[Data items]
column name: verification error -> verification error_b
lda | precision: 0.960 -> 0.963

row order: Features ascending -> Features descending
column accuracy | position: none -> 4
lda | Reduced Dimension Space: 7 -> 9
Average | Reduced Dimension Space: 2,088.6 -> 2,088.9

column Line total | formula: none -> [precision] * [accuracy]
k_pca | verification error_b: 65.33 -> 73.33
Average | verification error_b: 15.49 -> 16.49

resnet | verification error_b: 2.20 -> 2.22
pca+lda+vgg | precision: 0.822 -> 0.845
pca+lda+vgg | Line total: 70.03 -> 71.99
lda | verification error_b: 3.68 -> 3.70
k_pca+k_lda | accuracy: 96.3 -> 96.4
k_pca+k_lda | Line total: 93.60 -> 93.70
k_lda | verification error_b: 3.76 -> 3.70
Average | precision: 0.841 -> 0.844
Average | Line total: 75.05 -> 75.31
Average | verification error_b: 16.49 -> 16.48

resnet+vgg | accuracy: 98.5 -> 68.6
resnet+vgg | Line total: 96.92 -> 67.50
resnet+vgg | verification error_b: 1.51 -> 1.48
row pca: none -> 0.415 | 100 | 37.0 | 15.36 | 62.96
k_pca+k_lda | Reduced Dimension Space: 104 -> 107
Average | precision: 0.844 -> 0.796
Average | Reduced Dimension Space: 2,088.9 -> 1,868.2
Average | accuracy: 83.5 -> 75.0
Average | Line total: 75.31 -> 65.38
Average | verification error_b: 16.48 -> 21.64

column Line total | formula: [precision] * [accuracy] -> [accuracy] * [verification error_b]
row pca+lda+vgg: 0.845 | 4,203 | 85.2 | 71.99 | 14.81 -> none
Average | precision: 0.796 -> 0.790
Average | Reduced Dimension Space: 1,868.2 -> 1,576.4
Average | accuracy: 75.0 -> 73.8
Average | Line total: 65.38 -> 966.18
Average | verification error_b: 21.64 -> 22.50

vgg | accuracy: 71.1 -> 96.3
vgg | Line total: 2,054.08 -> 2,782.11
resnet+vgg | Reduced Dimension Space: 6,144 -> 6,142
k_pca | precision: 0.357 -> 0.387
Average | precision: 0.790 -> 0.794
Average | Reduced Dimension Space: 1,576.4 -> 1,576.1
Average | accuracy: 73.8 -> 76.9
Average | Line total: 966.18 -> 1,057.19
* * *
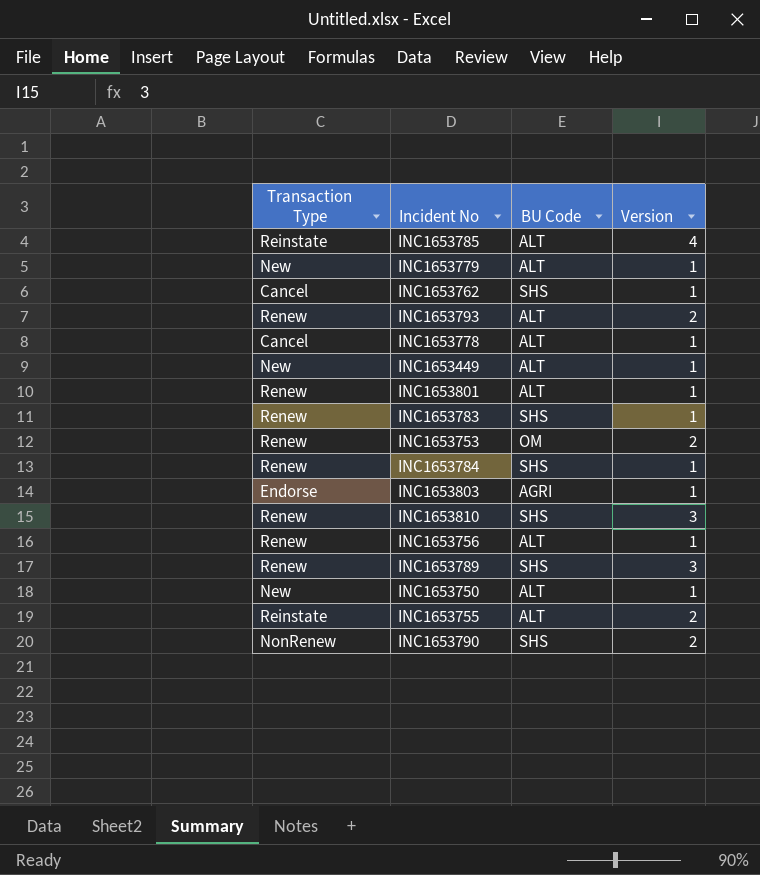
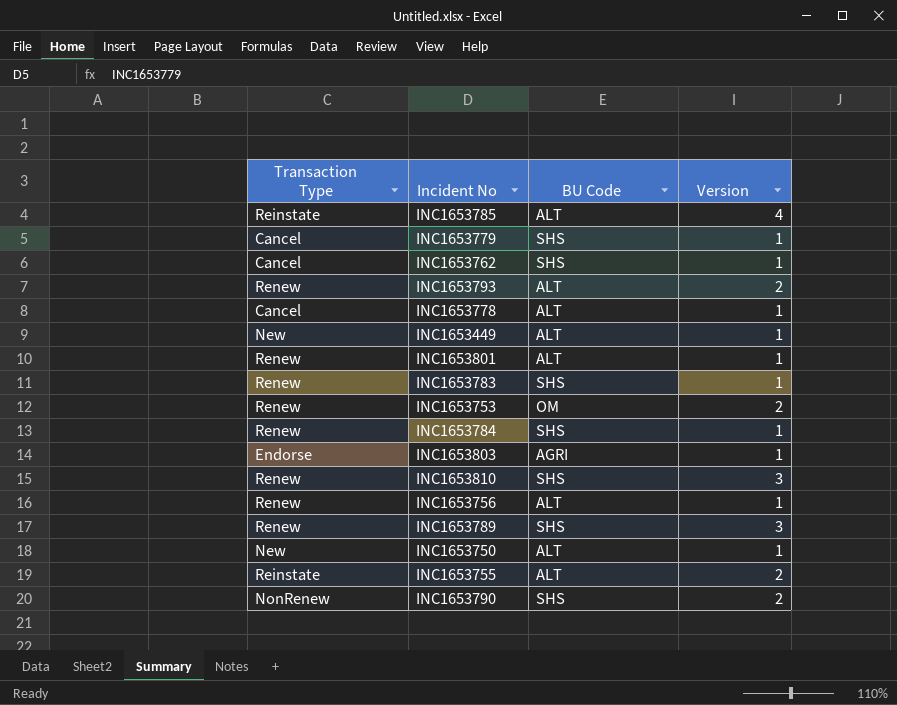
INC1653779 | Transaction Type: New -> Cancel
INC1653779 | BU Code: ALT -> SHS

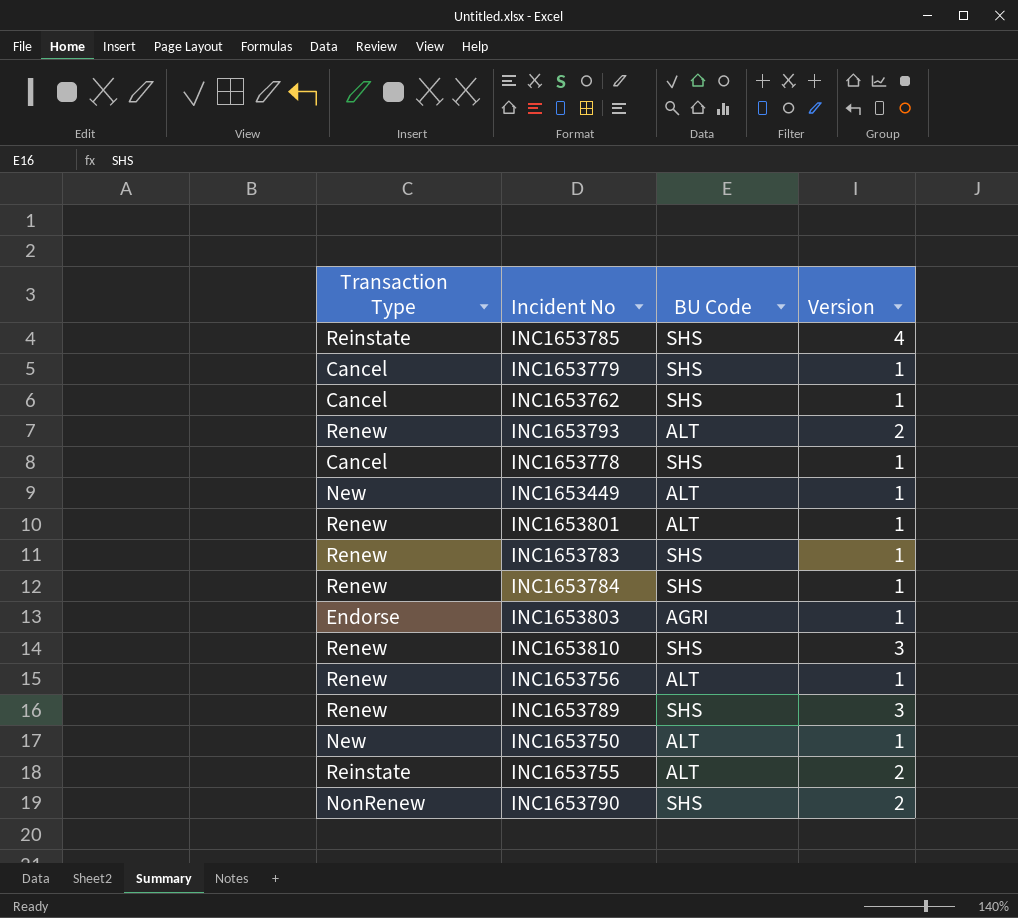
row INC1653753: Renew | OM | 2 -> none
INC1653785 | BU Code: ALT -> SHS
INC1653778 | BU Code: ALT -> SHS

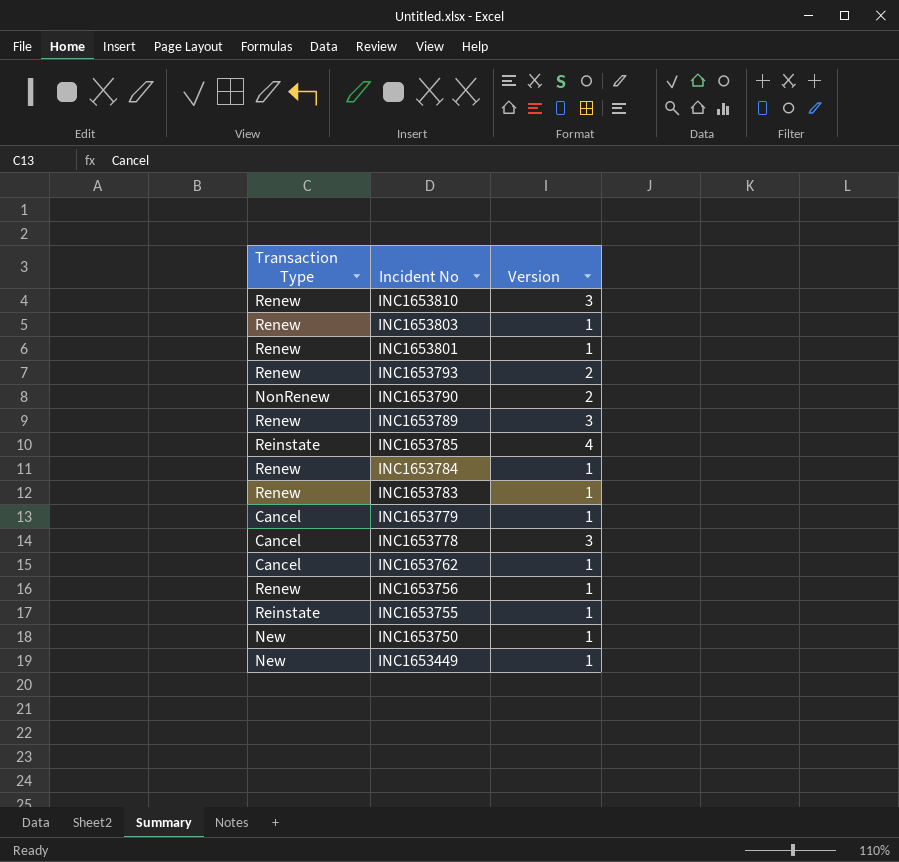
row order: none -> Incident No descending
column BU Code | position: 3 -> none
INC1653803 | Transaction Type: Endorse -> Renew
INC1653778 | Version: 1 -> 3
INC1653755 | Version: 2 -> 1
...
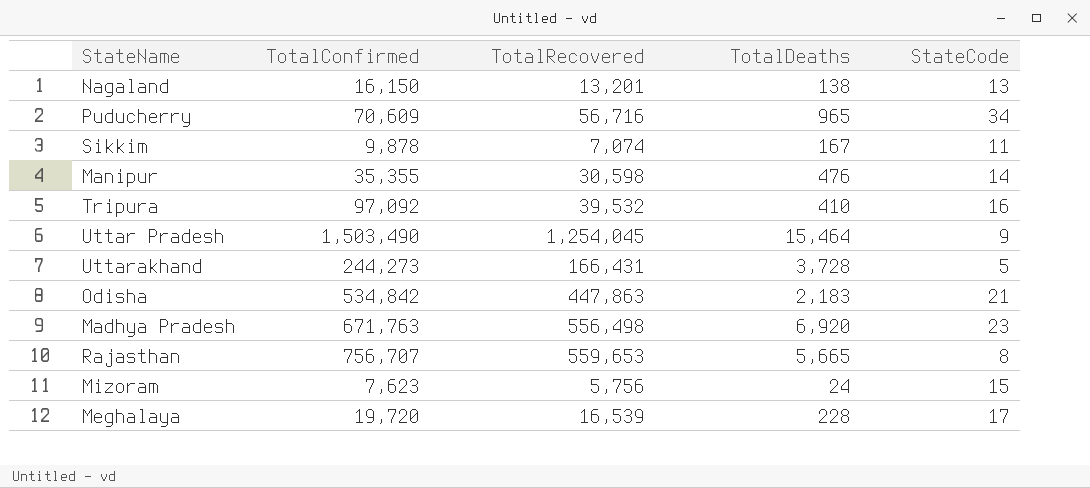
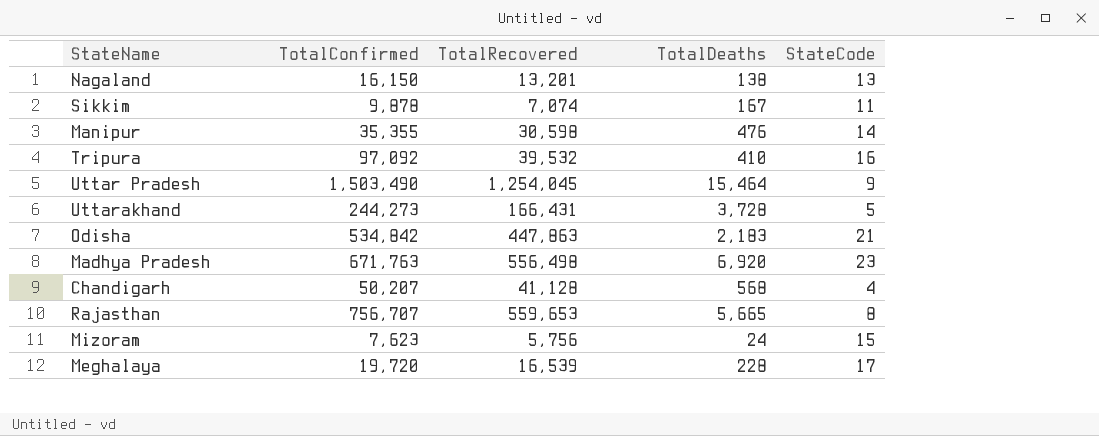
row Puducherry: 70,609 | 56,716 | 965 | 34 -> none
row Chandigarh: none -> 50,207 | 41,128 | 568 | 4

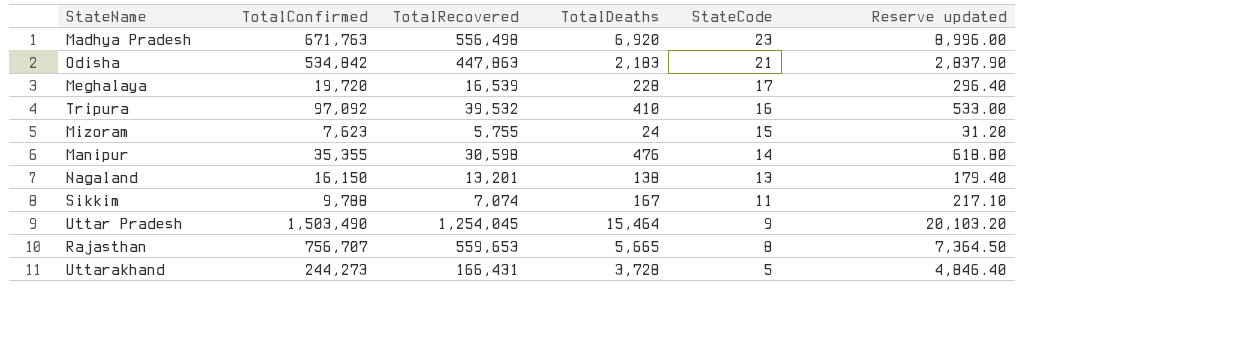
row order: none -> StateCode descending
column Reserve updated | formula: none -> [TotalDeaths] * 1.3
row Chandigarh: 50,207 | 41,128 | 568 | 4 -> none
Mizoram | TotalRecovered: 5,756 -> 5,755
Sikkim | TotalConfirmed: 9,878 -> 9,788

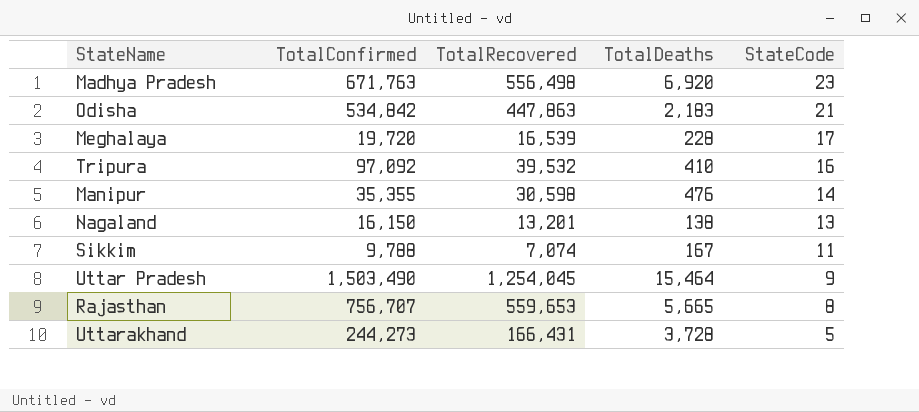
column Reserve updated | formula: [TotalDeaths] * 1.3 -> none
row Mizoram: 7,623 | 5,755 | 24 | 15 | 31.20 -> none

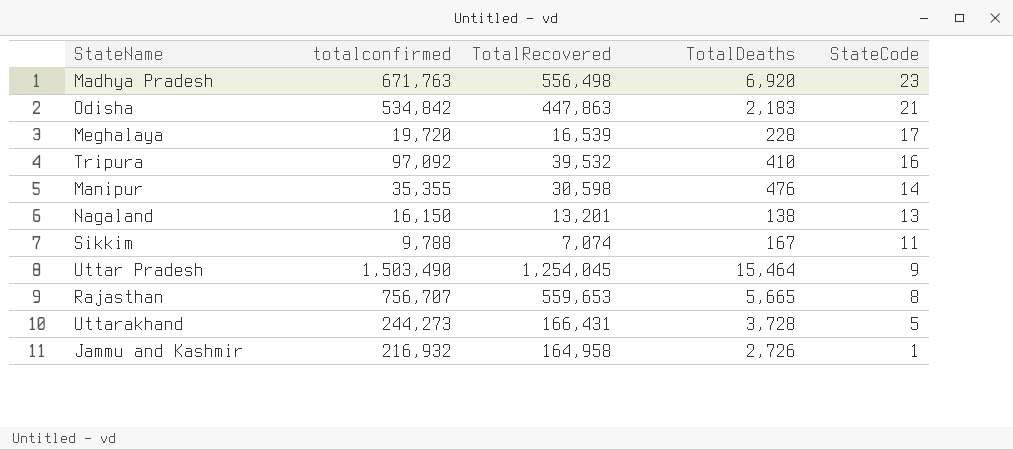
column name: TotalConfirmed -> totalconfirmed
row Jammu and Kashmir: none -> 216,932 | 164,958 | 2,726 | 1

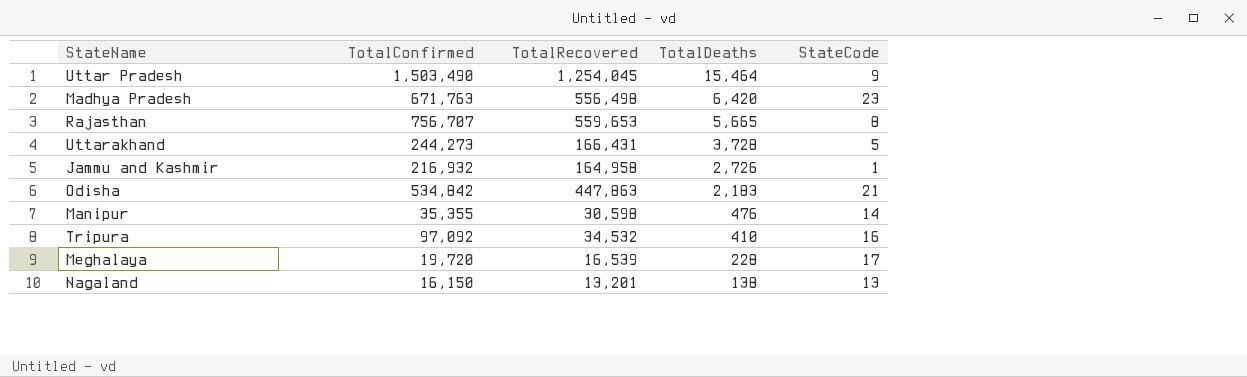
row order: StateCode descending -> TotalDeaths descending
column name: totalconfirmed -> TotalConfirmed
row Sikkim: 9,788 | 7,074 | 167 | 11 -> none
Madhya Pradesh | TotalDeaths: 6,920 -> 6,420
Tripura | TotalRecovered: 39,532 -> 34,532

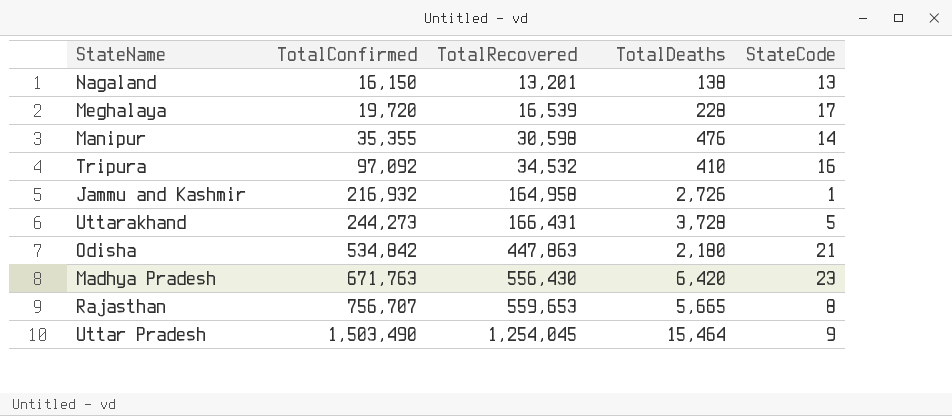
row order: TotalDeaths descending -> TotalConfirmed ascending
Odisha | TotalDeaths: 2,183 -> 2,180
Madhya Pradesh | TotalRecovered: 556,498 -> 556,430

* **WHAT THIS TASK INVOLVES**
Copy range, inclusive: the line holding "column name: verification" to the line holding "Average | verification error_b: 16.49". Reproduce exactly those lines of the records above and no others.

* **EXERCISE RESULT**
column name: verification error -> verification error_b
lda | precision: 0.960 -> 0.963

row order: Features ascending -> Features descending
column accuracy | position: none -> 4
lda | Reduced Dimension Space: 7 -> 9
Average | Reduced Dimension Space: 2,088.6 -> 2,088.9

column Line total | formula: none -> [precision] * [accuracy]
k_pca | verification error_b: 65.33 -> 73.33
Average | verification error_b: 15.49 -> 16.49

resnet | verification error_b: 2.20 -> 2.22
pca+lda+vgg | precision: 0.822 -> 0.845
pca+lda+vgg | Line total: 70.03 -> 71.99
lda | verification error_b: 3.68 -> 3.70
k_pca+k_lda | accuracy: 96.3 -> 96.4
k_pca+k_lda | Line total: 93.60 -> 93.70
k_lda | verification error_b: 3.76 -> 3.70
Average | precision: 0.841 -> 0.844
Average | Line total: 75.05 -> 75.31
Average | verification error_b: 16.49 -> 16.48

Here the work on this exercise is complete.